- _Action item_
Go through the material and pull out every line with the string "subtotal" in it.

- _Record set_
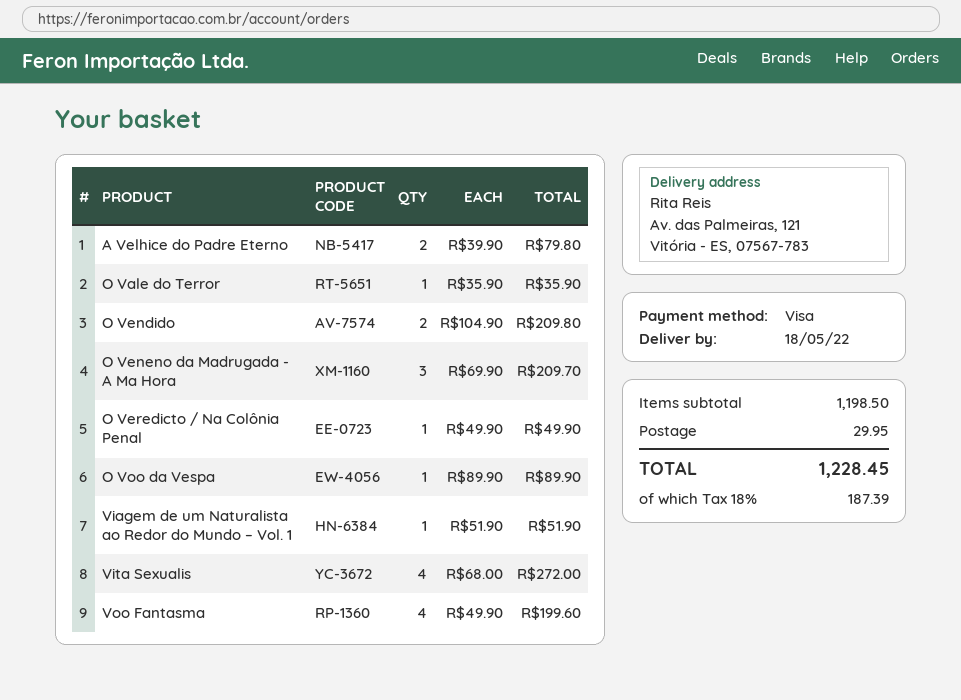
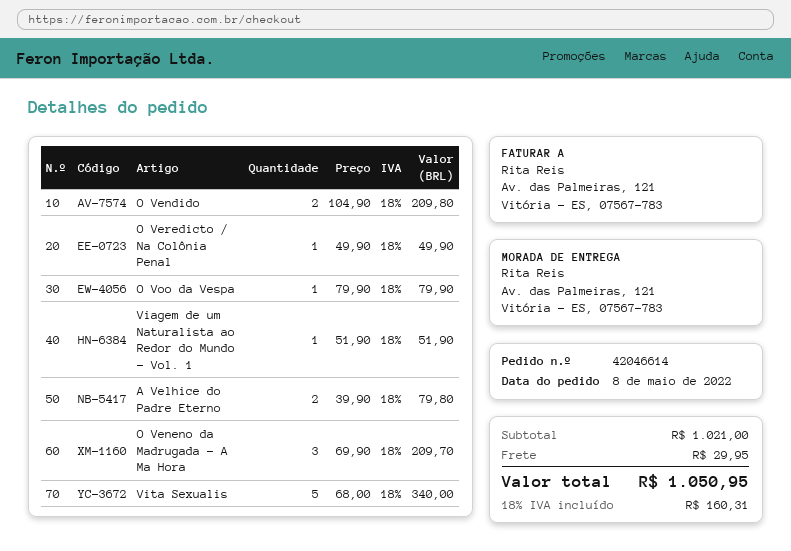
O Vale do Terror: 1 x 35.90 = 35.90 -> none
O Voo da Vespa: 1 x 89.90 = 89.90 -> 1 x 79.90 = 79.90
Vita Sexualis: 4 x 68.00 = 272.00 -> 5 x 68.00 = 340.00
Voo Fantasma: 4 x 49.90 = 199.60 -> none
subtotal: 1198.50 -> 1021.00
tax: 18% = 187.39 -> 18% = 160.31
total: 1228.45 -> 1050.95

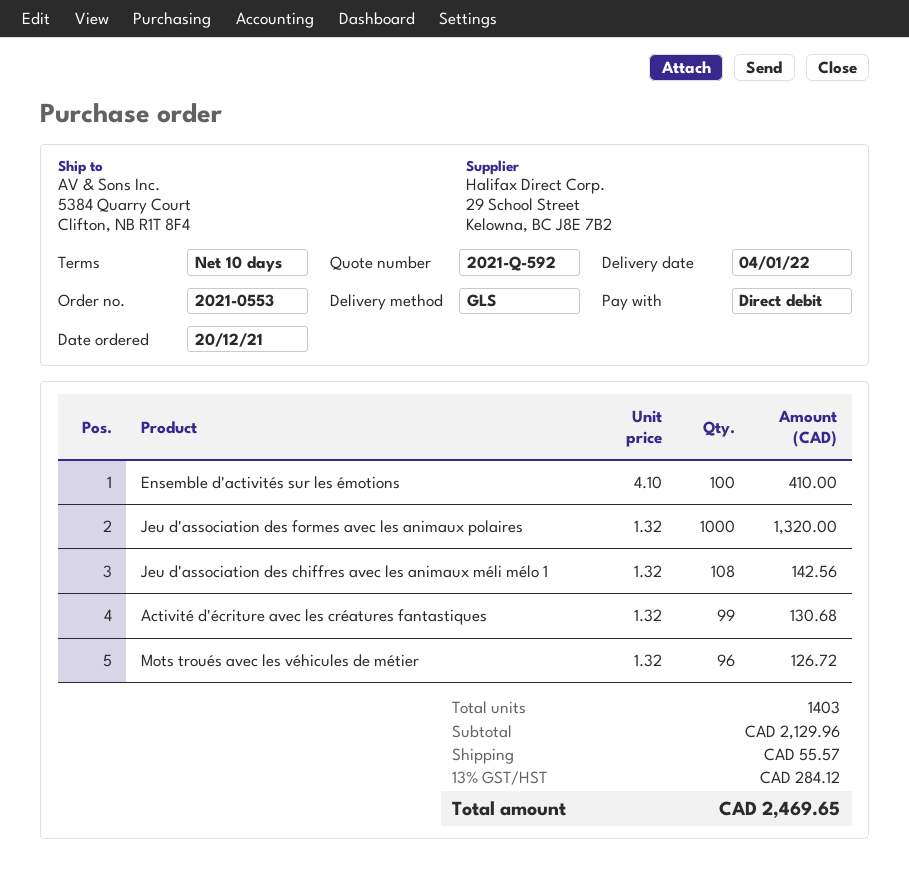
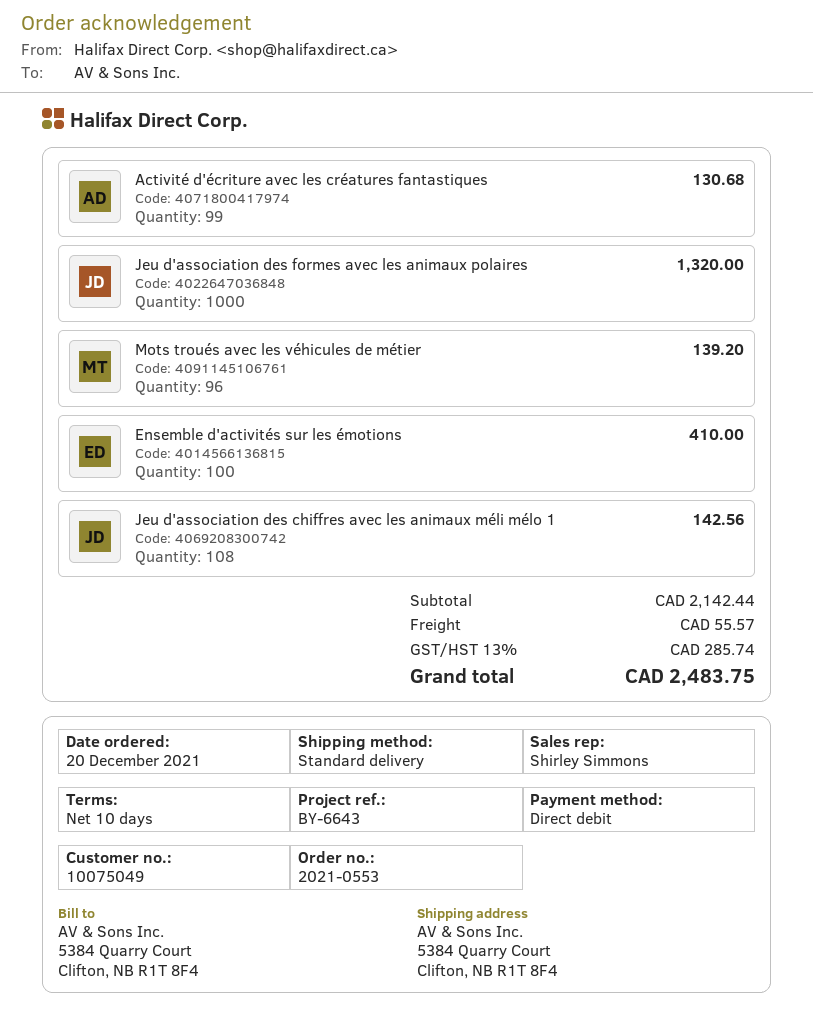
shipping method: GLS -> standard
Mots troués avec les véhicules de métier: 96 for 126.72 -> 96 for 139.20
subtotal: 2129.96 -> 2142.44
tax: 13% = 284.12 -> 13% = 285.74
total: 2469.65 -> 2483.75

- _Finished exercise_
subtotal: 1198.50 -> 1021.00
subtotal: 2129.96 -> 2142.44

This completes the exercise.